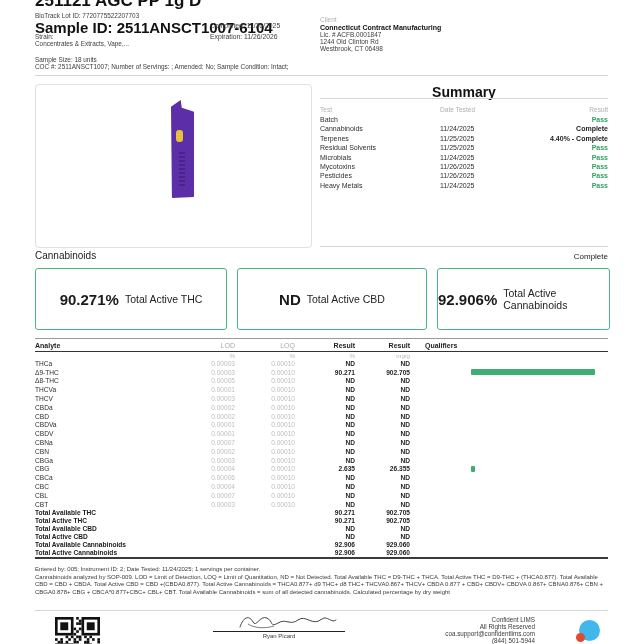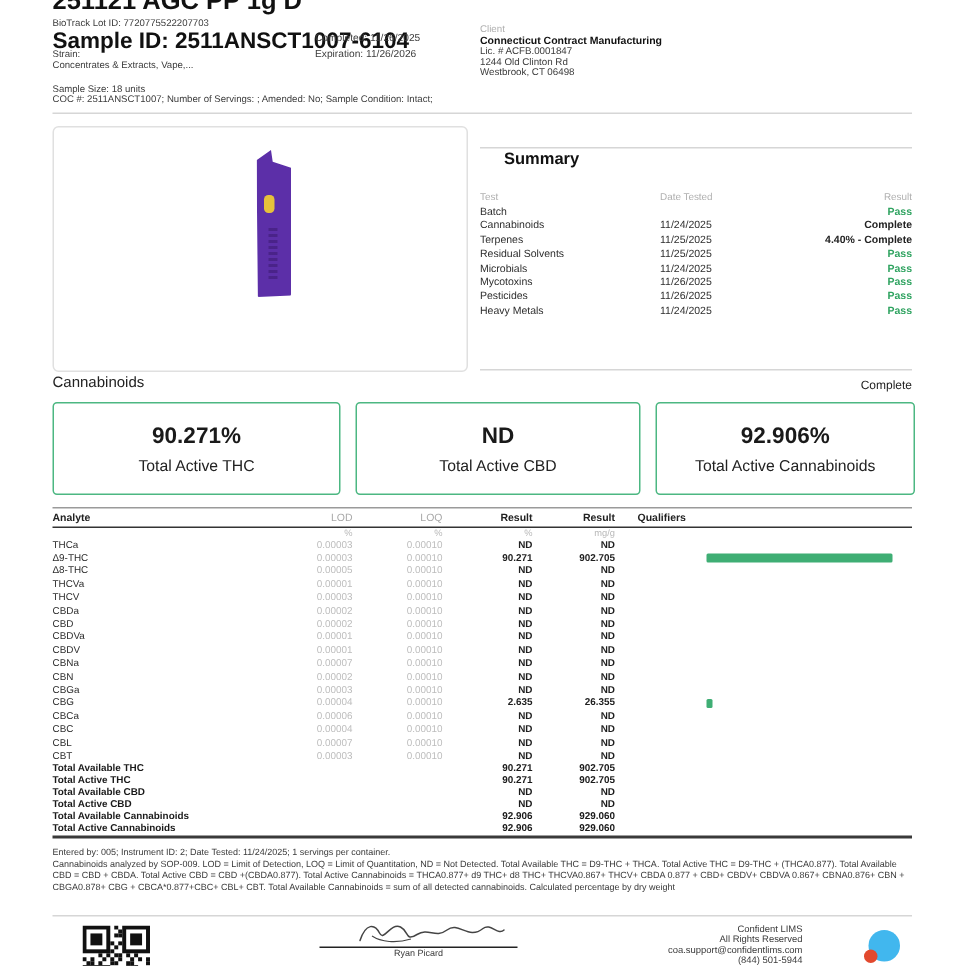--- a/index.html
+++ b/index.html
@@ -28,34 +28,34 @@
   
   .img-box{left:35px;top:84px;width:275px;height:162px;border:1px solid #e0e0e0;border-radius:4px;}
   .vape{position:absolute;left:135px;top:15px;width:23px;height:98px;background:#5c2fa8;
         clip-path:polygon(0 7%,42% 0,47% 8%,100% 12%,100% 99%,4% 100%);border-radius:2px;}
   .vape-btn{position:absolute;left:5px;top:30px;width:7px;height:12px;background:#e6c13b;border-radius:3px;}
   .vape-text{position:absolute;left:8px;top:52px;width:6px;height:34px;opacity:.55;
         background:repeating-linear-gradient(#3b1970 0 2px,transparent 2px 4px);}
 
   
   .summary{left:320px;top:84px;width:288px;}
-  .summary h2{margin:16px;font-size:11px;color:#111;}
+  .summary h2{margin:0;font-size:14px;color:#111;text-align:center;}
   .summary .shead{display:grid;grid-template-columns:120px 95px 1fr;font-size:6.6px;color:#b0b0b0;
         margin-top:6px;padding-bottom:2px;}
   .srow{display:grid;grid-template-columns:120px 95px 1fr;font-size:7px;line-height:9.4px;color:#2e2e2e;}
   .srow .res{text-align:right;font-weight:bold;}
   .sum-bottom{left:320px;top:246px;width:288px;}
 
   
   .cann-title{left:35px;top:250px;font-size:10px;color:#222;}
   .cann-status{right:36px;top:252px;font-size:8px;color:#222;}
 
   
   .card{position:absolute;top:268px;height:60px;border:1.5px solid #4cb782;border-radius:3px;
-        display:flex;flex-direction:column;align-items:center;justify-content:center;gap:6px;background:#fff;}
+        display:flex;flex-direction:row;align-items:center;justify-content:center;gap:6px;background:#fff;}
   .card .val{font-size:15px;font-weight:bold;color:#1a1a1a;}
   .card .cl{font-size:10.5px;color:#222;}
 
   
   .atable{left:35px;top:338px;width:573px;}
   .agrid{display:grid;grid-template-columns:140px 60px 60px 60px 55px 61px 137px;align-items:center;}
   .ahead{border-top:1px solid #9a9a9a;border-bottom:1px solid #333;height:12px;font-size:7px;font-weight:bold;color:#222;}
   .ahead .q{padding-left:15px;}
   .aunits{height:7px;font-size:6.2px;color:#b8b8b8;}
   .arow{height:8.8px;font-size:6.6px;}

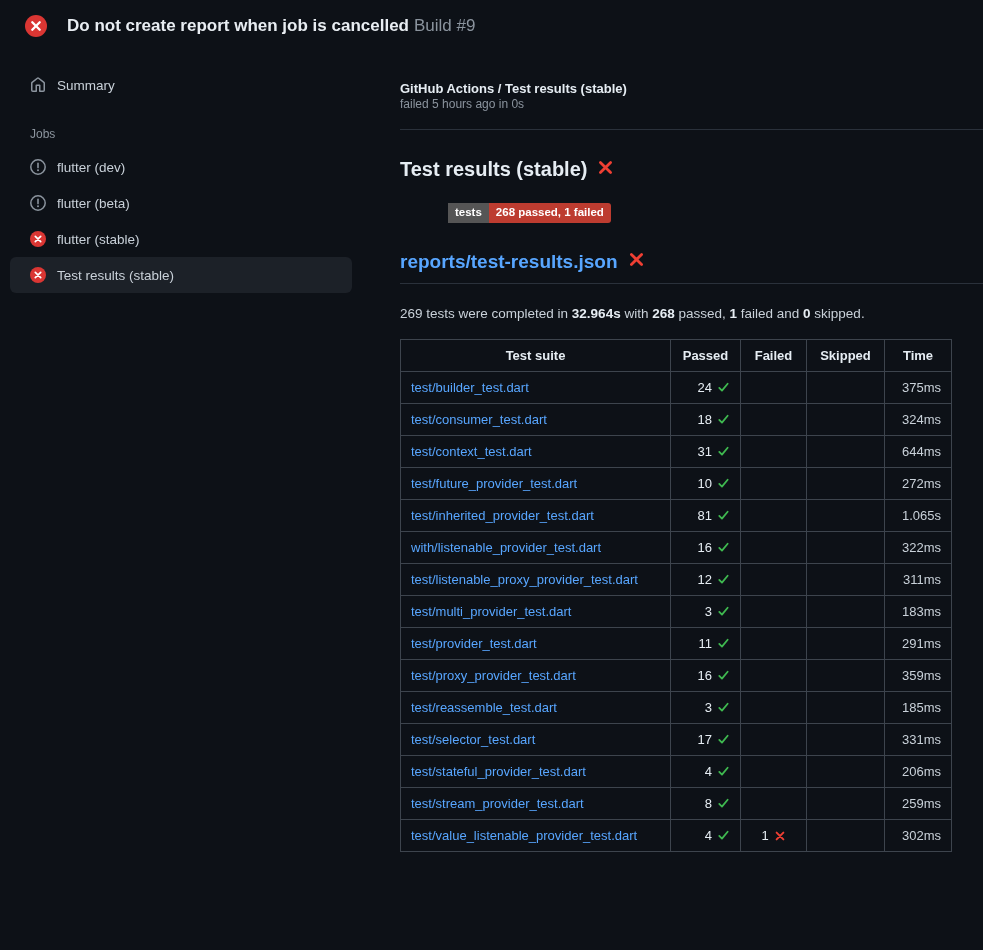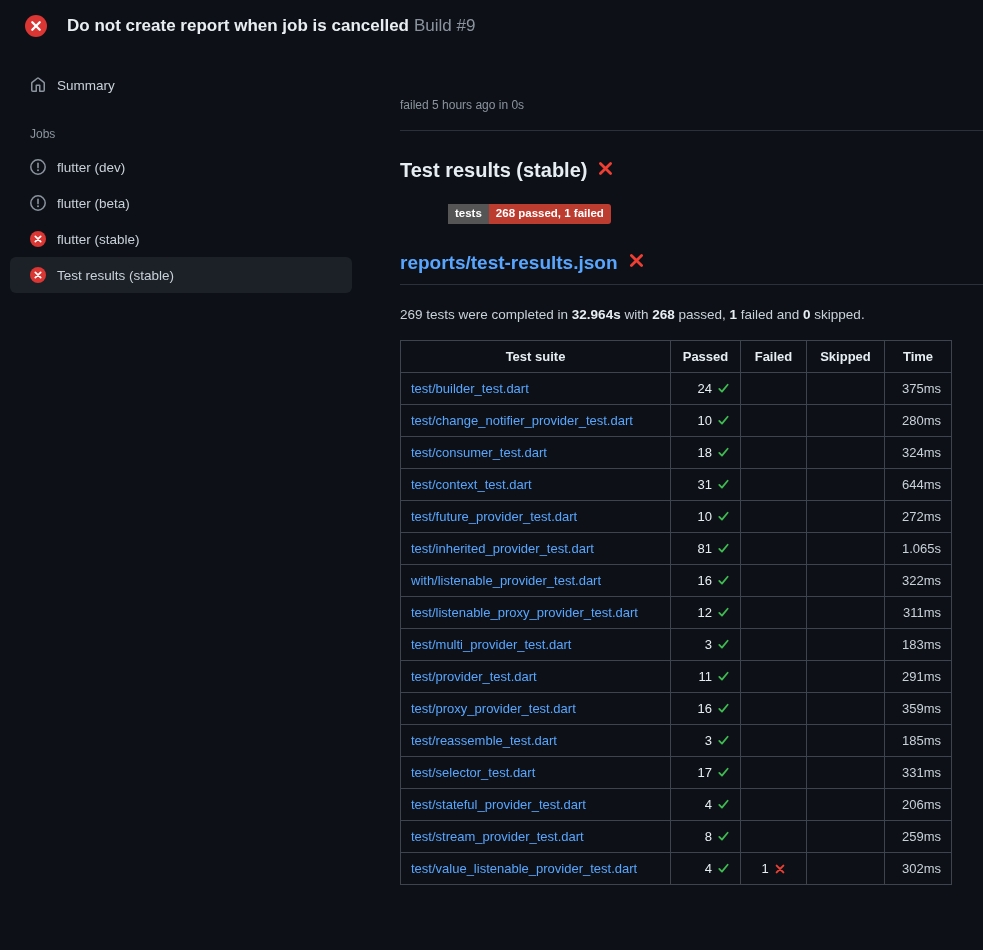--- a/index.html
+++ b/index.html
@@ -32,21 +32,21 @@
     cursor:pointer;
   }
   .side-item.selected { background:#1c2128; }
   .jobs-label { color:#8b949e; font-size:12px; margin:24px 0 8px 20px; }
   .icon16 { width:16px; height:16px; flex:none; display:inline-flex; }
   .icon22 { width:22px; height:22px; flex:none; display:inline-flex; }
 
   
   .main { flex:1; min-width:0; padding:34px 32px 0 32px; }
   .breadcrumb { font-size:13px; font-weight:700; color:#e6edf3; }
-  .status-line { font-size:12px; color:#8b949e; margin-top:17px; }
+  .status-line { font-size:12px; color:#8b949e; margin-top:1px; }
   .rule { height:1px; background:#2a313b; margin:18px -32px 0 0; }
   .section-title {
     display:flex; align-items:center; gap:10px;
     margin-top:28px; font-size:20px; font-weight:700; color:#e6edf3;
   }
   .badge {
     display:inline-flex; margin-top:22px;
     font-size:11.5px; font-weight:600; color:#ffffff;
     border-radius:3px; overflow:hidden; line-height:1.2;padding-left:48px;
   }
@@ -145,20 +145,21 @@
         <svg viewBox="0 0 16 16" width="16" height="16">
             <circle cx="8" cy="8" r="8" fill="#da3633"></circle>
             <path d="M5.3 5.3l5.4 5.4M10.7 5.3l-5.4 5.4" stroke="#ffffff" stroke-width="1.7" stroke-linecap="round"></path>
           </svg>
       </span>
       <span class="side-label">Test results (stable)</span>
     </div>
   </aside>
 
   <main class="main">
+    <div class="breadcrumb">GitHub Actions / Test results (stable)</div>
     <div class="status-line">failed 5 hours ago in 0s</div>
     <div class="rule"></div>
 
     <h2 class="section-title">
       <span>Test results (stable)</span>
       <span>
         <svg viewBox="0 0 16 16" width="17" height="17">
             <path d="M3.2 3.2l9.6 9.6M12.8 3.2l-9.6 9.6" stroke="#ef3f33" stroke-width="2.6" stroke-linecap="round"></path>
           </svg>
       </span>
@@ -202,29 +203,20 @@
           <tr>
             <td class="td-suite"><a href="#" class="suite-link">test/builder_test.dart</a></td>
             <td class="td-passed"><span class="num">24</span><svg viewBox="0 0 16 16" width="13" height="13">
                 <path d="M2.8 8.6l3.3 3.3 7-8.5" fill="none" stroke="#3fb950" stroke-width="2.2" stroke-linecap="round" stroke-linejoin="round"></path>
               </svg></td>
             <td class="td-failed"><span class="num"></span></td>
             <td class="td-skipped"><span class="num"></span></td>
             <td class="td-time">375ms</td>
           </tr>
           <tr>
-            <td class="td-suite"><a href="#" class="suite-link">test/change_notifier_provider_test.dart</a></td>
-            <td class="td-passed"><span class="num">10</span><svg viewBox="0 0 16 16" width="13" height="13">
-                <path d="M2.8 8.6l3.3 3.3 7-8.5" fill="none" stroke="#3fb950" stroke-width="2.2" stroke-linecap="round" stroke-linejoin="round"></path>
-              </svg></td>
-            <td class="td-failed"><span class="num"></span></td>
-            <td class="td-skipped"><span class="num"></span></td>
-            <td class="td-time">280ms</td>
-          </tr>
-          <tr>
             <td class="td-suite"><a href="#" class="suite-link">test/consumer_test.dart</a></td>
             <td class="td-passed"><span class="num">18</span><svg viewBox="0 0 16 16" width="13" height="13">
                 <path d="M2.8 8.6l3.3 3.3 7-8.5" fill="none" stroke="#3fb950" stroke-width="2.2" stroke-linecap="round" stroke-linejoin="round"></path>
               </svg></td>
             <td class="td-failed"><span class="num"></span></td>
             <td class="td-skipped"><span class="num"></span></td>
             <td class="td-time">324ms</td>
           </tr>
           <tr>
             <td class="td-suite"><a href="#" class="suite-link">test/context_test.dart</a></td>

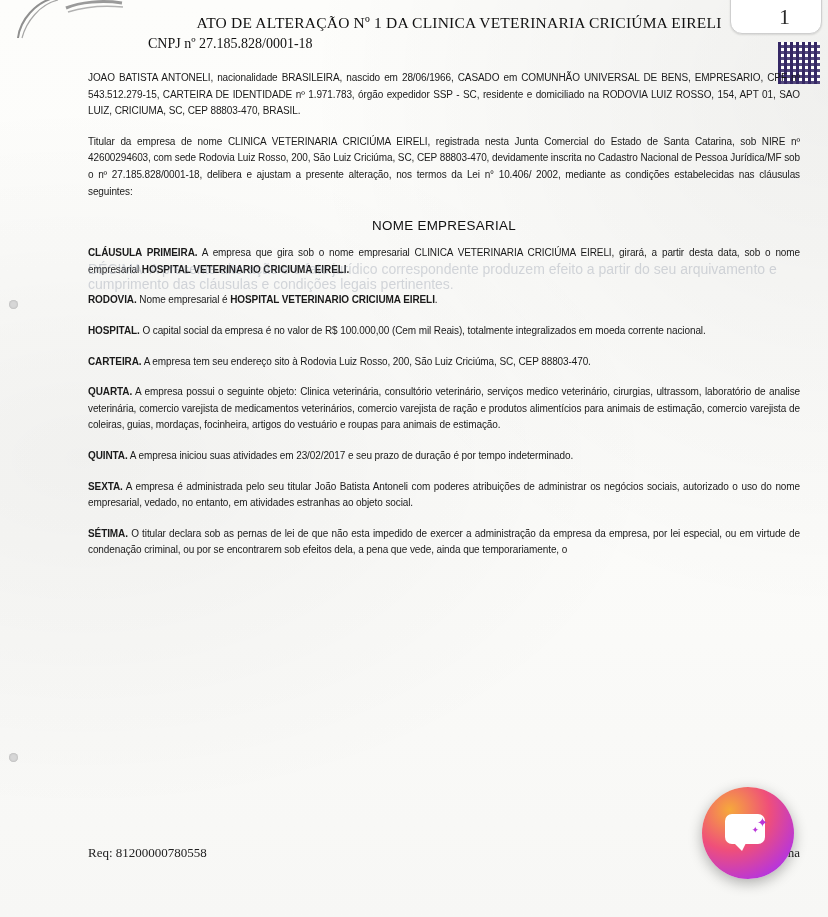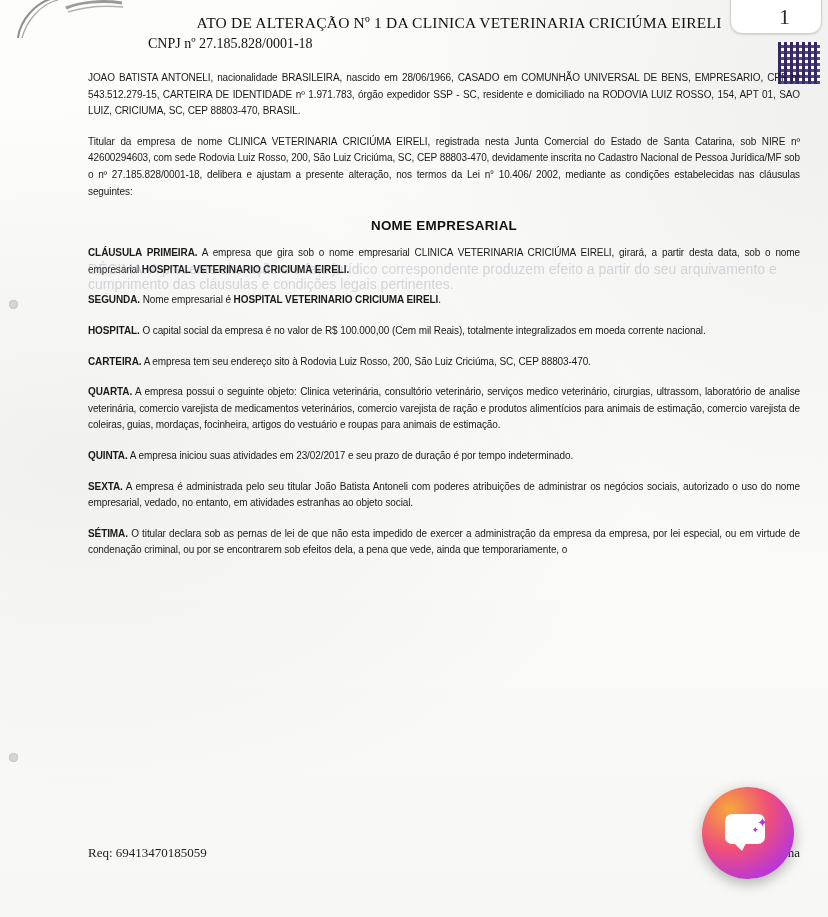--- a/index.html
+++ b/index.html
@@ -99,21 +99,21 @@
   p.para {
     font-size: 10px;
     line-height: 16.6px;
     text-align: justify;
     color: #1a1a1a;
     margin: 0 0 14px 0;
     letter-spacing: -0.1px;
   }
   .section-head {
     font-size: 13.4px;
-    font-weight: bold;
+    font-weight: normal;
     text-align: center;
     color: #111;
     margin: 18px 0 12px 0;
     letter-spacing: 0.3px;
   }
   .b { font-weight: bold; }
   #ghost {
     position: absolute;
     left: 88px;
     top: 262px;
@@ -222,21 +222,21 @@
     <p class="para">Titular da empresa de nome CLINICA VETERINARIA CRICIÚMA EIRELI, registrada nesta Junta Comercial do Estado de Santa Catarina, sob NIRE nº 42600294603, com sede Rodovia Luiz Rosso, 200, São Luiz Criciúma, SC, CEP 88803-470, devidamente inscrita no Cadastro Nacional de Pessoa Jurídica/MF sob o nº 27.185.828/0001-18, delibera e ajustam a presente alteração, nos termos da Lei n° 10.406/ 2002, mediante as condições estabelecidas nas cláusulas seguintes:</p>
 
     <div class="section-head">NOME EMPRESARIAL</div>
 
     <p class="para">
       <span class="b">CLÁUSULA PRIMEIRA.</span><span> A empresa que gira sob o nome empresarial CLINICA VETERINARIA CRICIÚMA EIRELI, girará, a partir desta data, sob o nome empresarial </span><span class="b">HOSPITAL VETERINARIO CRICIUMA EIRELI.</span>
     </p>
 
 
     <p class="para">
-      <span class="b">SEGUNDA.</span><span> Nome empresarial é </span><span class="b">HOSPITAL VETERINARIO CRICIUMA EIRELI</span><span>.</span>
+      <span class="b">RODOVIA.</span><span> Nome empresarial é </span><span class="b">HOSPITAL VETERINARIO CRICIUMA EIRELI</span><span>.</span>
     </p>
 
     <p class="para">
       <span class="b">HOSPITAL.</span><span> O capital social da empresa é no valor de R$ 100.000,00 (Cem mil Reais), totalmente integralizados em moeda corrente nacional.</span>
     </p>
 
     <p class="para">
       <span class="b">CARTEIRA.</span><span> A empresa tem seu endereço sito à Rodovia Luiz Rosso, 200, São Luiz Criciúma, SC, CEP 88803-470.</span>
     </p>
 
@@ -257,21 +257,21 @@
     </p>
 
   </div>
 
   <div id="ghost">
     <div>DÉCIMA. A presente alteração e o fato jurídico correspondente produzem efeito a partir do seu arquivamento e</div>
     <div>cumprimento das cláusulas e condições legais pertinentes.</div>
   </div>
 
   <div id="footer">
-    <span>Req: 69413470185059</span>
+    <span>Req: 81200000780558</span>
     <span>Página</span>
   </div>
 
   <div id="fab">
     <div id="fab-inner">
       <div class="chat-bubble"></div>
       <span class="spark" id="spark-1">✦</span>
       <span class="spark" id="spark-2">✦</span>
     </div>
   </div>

# # # # # # #

== YOUR ASSIGNMENT ==
Would you copy every line of the entries in which "grid" appears?

== SOLVED EXERCISE ==
   .summary .shead{display:grid;grid-template-columns:120px 95px 1fr;font-size:6.6px;color:#b0b0b0;
   .srow{display:grid;grid-template-columns:120px 95px 1fr;font-size:7px;line-height:9.4px;color:#2e2e2e;}
   .agrid{display:grid;grid-template-columns:140px 60px 60px 60px 55px 61px 137px;align-items:center;}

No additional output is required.